Entries taken from a collection:
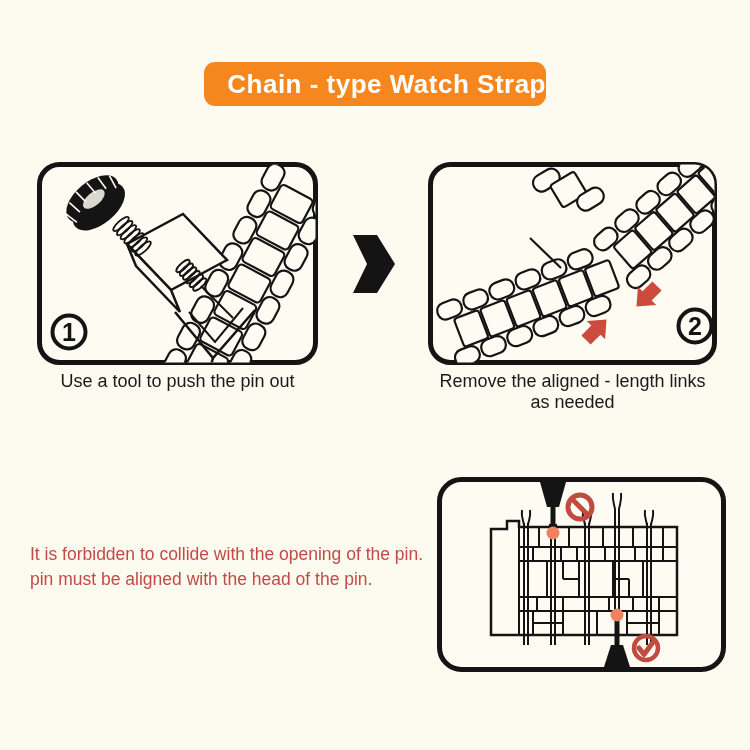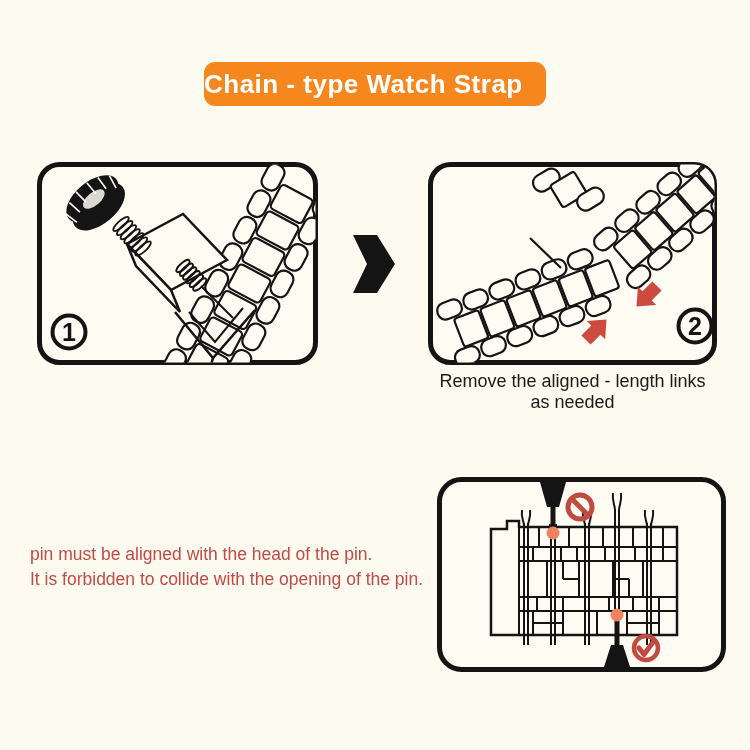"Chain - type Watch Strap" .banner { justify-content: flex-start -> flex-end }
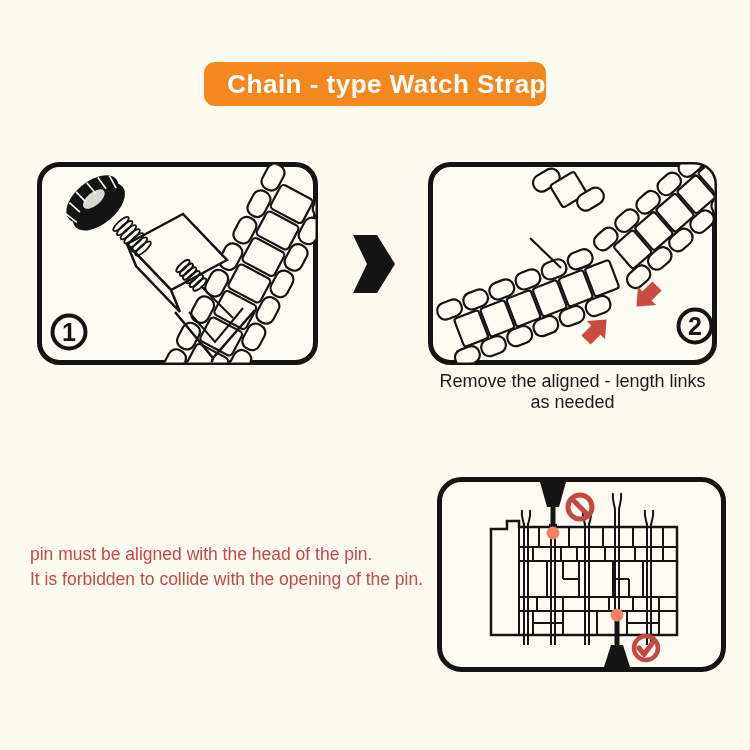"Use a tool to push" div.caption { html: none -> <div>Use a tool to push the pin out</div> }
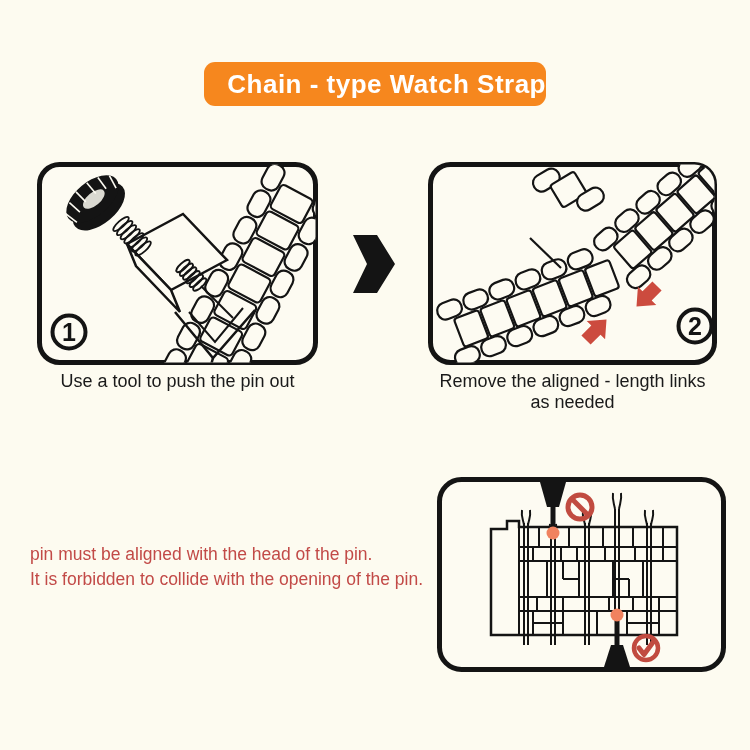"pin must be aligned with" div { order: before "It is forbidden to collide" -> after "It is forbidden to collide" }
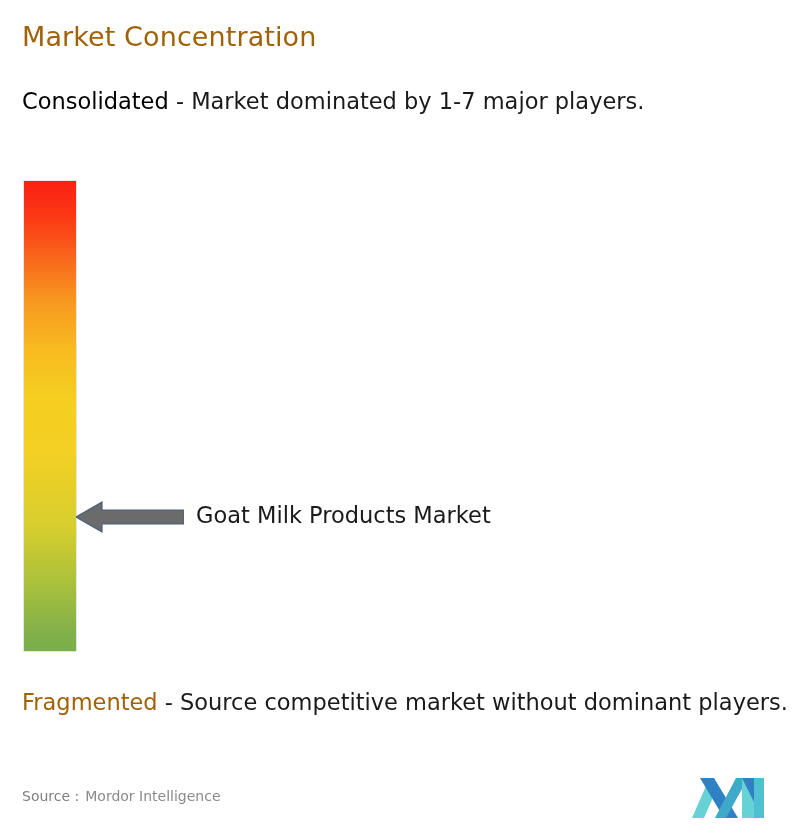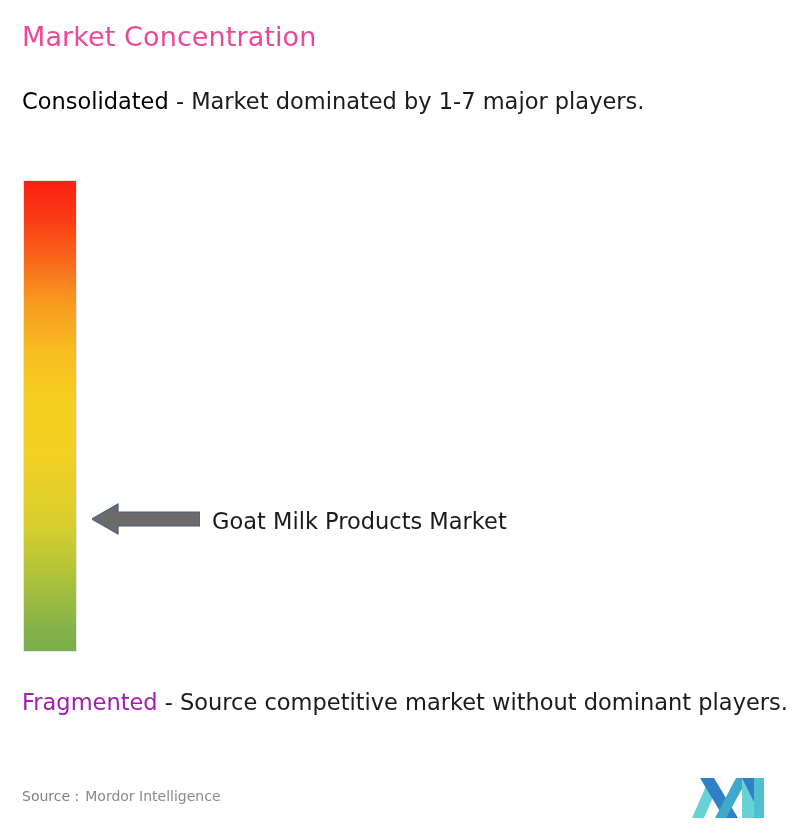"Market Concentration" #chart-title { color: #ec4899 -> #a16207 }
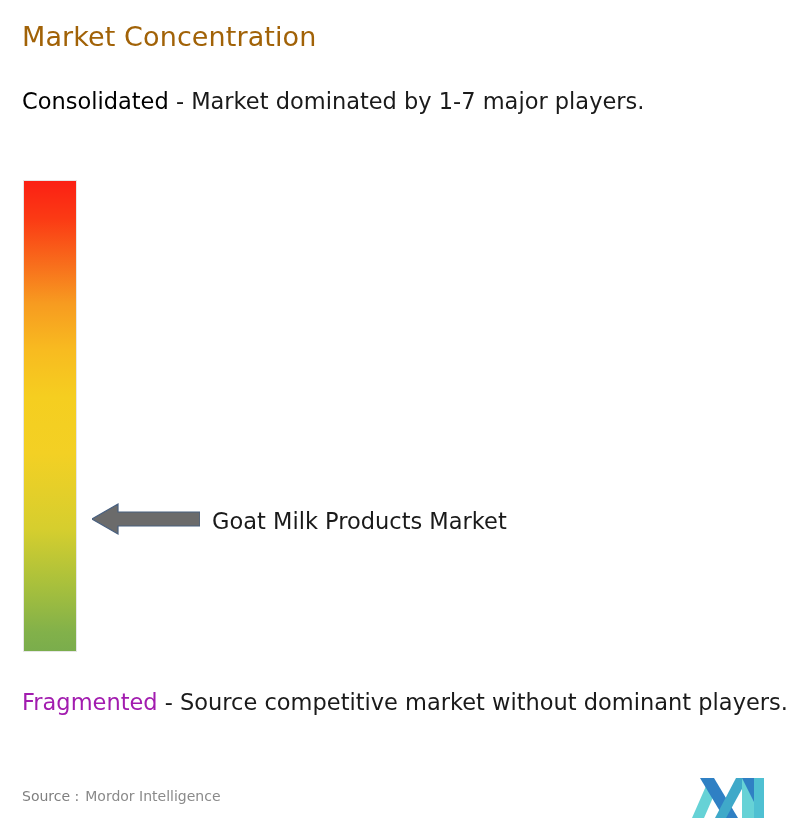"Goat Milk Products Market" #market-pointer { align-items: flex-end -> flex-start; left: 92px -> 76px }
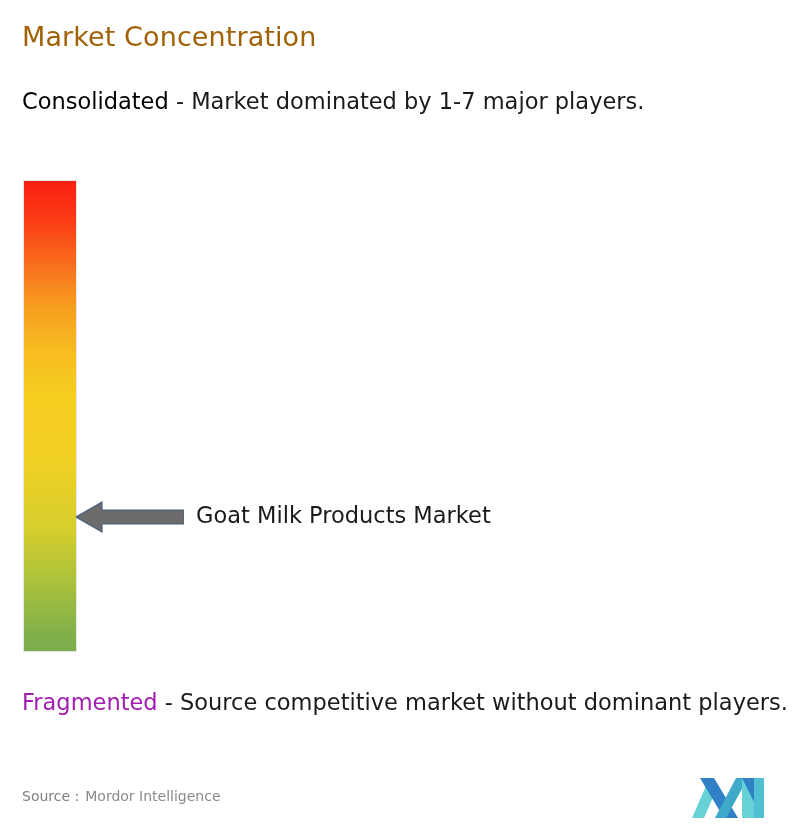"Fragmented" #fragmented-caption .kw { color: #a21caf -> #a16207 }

Your goal. Once the pictures are set aside, write out the entries verbatim.

Task answer.
"Chain - type Watch Strap" .banner { justify-content: flex-start -> flex-end }
"Use a tool to push" div.caption { html: none -> <div>Use a tool to push the pin out</div> }
"pin must be aligned with" div { order: before "It is forbidden to collide" -> after "It is forbidden to collide" }
"Market Concentration" #chart-title { color: #ec4899 -> #a16207 }
"Goat Milk Products Market" #market-pointer { align-items: flex-end -> flex-start; left: 92px -> 76px }
"Fragmented" #fragmented-caption .kw { color: #a21caf -> #a16207 }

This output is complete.